[Records excerpted from a collection]

========

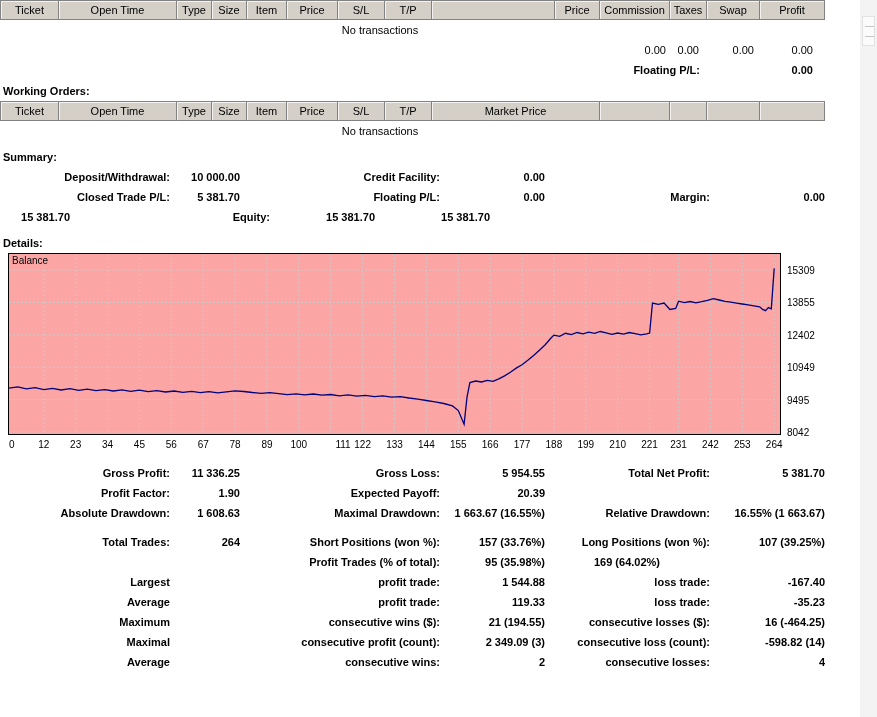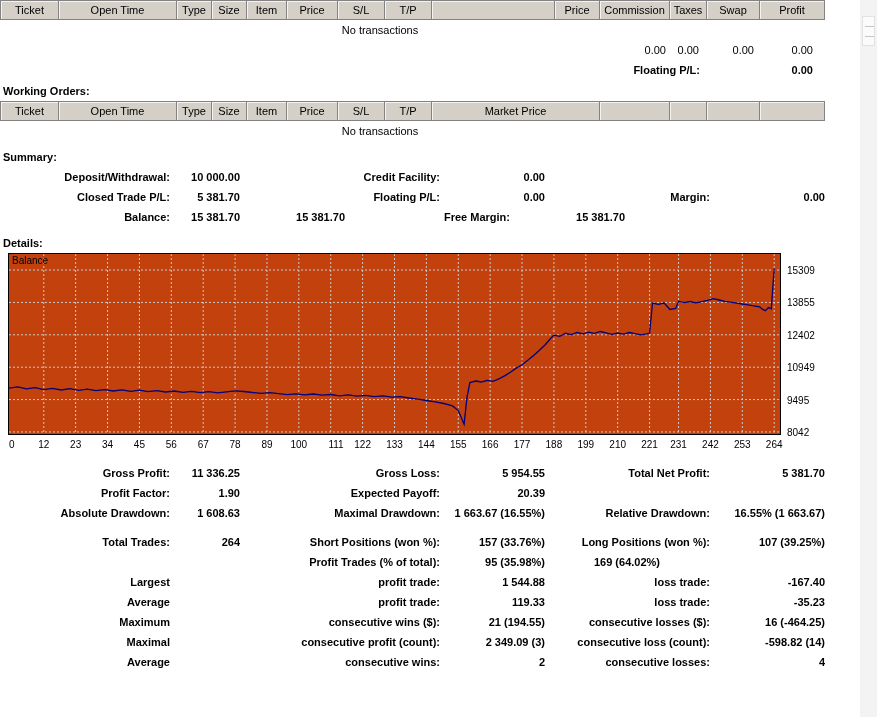--- a/index.html
+++ b/index.html
@@ -26,21 +26,21 @@
 
   .sec-title { font-weight: bold; height: 14px; line-height: 14px; margin: 4px 0 3px 3px; }
   .mt8 { margin-top: 9px; }
 
   .grid-row { display: flex; width: 825px; height: 20px; line-height: 20px; font-weight: bold; }
   .gcell { text-align: right; white-space: nowrap; overflow: hidden; }
   .gap-top { margin-top: 9px; }
 
   .chart-wrap { position: relative; margin: 3px 0 6px 8px; width: 830px; height: 204px; }
   .plot { position: absolute; left: 0; top: 0; width: 773px; height: 182px;
-    border: 1px solid #000; background: #c2410c; }
+    border: 1px solid #000; background: #fca5a5; }
   .plot svg { display: block; }
   .balance-label { position: absolute; left: 3px; top: 1px; font-size: 10px; }
   .ylab { position: absolute; left: 779px; font-size: 10px; white-space: nowrap; }
   .xlab { position: absolute; top: 186px; font-size: 10px; white-space: nowrap; }
 
   .vscroll { position: absolute; right: 0; top: 0; width: 17px; height: 717px; background: #f3f3f3; }
   .vthumb { position: absolute; left: 2px; top: 16px; width: 13px; height: 30px;
     background: #fbfbfb; border: 1px solid #e2e2e2; }
   .vthumb::before, .vthumb::after { content: ""; position: absolute; left: 2px; width: 9px; height: 1px; background: #c6c6c6; }
   .vthumb::before { top: 9px; }
@@ -112,24 +112,23 @@
         </div>
         <div class="grid-row">
           <div class="gcell" style="width: 170px;">Closed Trade P/L:</div>
           <div class="gcell" style="width: 70px;">5 381.70</div>
           <div class="gcell" style="width: 200px;">Floating P/L:</div>
           <div class="gcell" style="width: 105px;">0.00</div>
           <div class="gcell" style="width: 165px;">Margin:</div>
           <div class="gcell" style="width: 115px;">0.00</div>
         </div>
         <div class="grid-row">
-          <div class="gcell" style="width: 170px;">Balance:</div>
           <div class="gcell" style="width: 70px;">15 381.70</div>
+          <div class="gcell" style="width: 200px;">Equity:</div>
           <div class="gcell" style="width: 105px;">15 381.70</div>
-          <div class="gcell" style="width: 165px;">Free Margin:</div>
           <div class="gcell" style="width: 115px;">15 381.70</div>
         </div>
       </div>
 
     <div class="sec-title mt8">Details:</div>
 
     <div class="chart-wrap" id="chart">
       <div class="plot" id="plot">
         <span class="balance-label">Balance</span>
       <svg width="771" height="180">
@@ -175,21 +174,21 @@
         <span class="xlab" style="left: 1px;">0</span>
         <span class="xlab" style="left: 35.782px; transform: translateX(-50%);">12</span>
         <span class="xlab" style="left: 67.6654px; transform: translateX(-50%);">23</span>
         <span class="xlab" style="left: 99.5489px; transform: translateX(-50%);">34</span>
         <span class="xlab" style="left: 131.432px; transform: translateX(-50%);">45</span>
         <span class="xlab" style="left: 163.316px; transform: translateX(-50%);">56</span>
         <span class="xlab" style="left: 195.199px; transform: translateX(-50%);">67</span>
         <span class="xlab" style="left: 227.083px; transform: translateX(-50%);">78</span>
         <span class="xlab" style="left: 258.966px; transform: translateX(-50%);">89</span>
         <span class="xlab" style="left: 290.85px; transform: translateX(-50%);">100</span>
-        <span class="xlab" style="left: 328px; transform: translateX(-50%);">111</span>
+        <span class="xlab" style="left: 335px; transform: translateX(-50%);">111</span>
         <span class="xlab" style="left: 354.617px; transform: translateX(-50%);">122</span>
         <span class="xlab" style="left: 386.5px; transform: translateX(-50%);">133</span>
         <span class="xlab" style="left: 418.383px; transform: translateX(-50%);">144</span>
         <span class="xlab" style="left: 450.267px; transform: translateX(-50%);">155</span>
         <span class="xlab" style="left: 482.15px; transform: translateX(-50%);">166</span>
         <span class="xlab" style="left: 514.034px; transform: translateX(-50%);">177</span>
         <span class="xlab" style="left: 545.917px; transform: translateX(-50%);">188</span>
         <span class="xlab" style="left: 577.801px; transform: translateX(-50%);">199</span>
         <span class="xlab" style="left: 609.684px; transform: translateX(-50%);">210</span>
         <span class="xlab" style="left: 641.568px; transform: translateX(-50%);">221</span>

========

### TO DO
Without the images, write out all of the records exactly.

### FINISHED TASK
--- a/index.html
+++ b/index.html
@@ -26,21 +26,21 @@
 
   .sec-title { font-weight: bold; height: 14px; line-height: 14px; margin: 4px 0 3px 3px; }
   .mt8 { margin-top: 9px; }
 
   .grid-row { display: flex; width: 825px; height: 20px; line-height: 20px; font-weight: bold; }
   .gcell { text-align: right; white-space: nowrap; overflow: hidden; }
   .gap-top { margin-top: 9px; }
 
   .chart-wrap { position: relative; margin: 3px 0 6px 8px; width: 830px; height: 204px; }
   .plot { position: absolute; left: 0; top: 0; width: 773px; height: 182px;
-    border: 1px solid #000; background: #c2410c; }
+    border: 1px solid #000; background: #fca5a5; }
   .plot svg { display: block; }
   .balance-label { position: absolute; left: 3px; top: 1px; font-size: 10px; }
   .ylab { position: absolute; left: 779px; font-size: 10px; white-space: nowrap; }
   .xlab { position: absolute; top: 186px; font-size: 10px; white-space: nowrap; }
 
   .vscroll { position: absolute; right: 0; top: 0; width: 17px; height: 717px; background: #f3f3f3; }
   .vthumb { position: absolute; left: 2px; top: 16px; width: 13px; height: 30px;
     background: #fbfbfb; border: 1px solid #e2e2e2; }
   .vthumb::before, .vthumb::after { content: ""; position: absolute; left: 2px; width: 9px; height: 1px; background: #c6c6c6; }
   .vthumb::before { top: 9px; }
@@ -112,24 +112,23 @@
         </div>
         <div class="grid-row">
           <div class="gcell" style="width: 170px;">Closed Trade P/L:</div>
           <div class="gcell" style="width: 70px;">5 381.70</div>
           <div class="gcell" style="width: 200px;">Floating P/L:</div>
           <div class="gcell" style="width: 105px;">0.00</div>
           <div class="gcell" style="width: 165px;">Margin:</div>
           <div class="gcell" style="width: 115px;">0.00</div>
         </div>
         <div class="grid-row">
-          <div class="gcell" style="width: 170px;">Balance:</div>
           <div class="gcell" style="width: 70px;">15 381.70</div>
+          <div class="gcell" style="width: 200px;">Equity:</div>
           <div class="gcell" style="width: 105px;">15 381.70</div>
-          <div class="gcell" style="width: 165px;">Free Margin:</div>
           <div class="gcell" style="width: 115px;">15 381.70</div>
         </div>
       </div>
 
     <div class="sec-title mt8">Details:</div>
 
     <div class="chart-wrap" id="chart">
       <div class="plot" id="plot">
         <span class="balance-label">Balance</span>
       <svg width="771" height="180">
@@ -175,21 +174,21 @@
         <span class="xlab" style="left: 1px;">0</span>
         <span class="xlab" style="left: 35.782px; transform: translateX(-50%);">12</span>
         <span class="xlab" style="left: 67.6654px; transform: translateX(-50%);">23</span>
         <span class="xlab" style="left: 99.5489px; transform: translateX(-50%);">34</span>
         <span class="xlab" style="left: 131.432px; transform: translateX(-50%);">45</span>
         <span class="xlab" style="left: 163.316px; transform: translateX(-50%);">56</span>
         <span class="xlab" style="left: 195.199px; transform: translateX(-50%);">67</span>
         <span class="xlab" style="left: 227.083px; transform: translateX(-50%);">78</span>
         <span class="xlab" style="left: 258.966px; transform: translateX(-50%);">89</span>
         <span class="xlab" style="left: 290.85px; transform: translateX(-50%);">100</span>
-        <span class="xlab" style="left: 328px; transform: translateX(-50%);">111</span>
+        <span class="xlab" style="left: 335px; transform: translateX(-50%);">111</span>
         <span class="xlab" style="left: 354.617px; transform: translateX(-50%);">122</span>
         <span class="xlab" style="left: 386.5px; transform: translateX(-50%);">133</span>
         <span class="xlab" style="left: 418.383px; transform: translateX(-50%);">144</span>
         <span class="xlab" style="left: 450.267px; transform: translateX(-50%);">155</span>
         <span class="xlab" style="left: 482.15px; transform: translateX(-50%);">166</span>
         <span class="xlab" style="left: 514.034px; transform: translateX(-50%);">177</span>
         <span class="xlab" style="left: 545.917px; transform: translateX(-50%);">188</span>
         <span class="xlab" style="left: 577.801px; transform: translateX(-50%);">199</span>
         <span class="xlab" style="left: 609.684px; transform: translateX(-50%);">210</span>
         <span class="xlab" style="left: 641.568px; transform: translateX(-50%);">221</span>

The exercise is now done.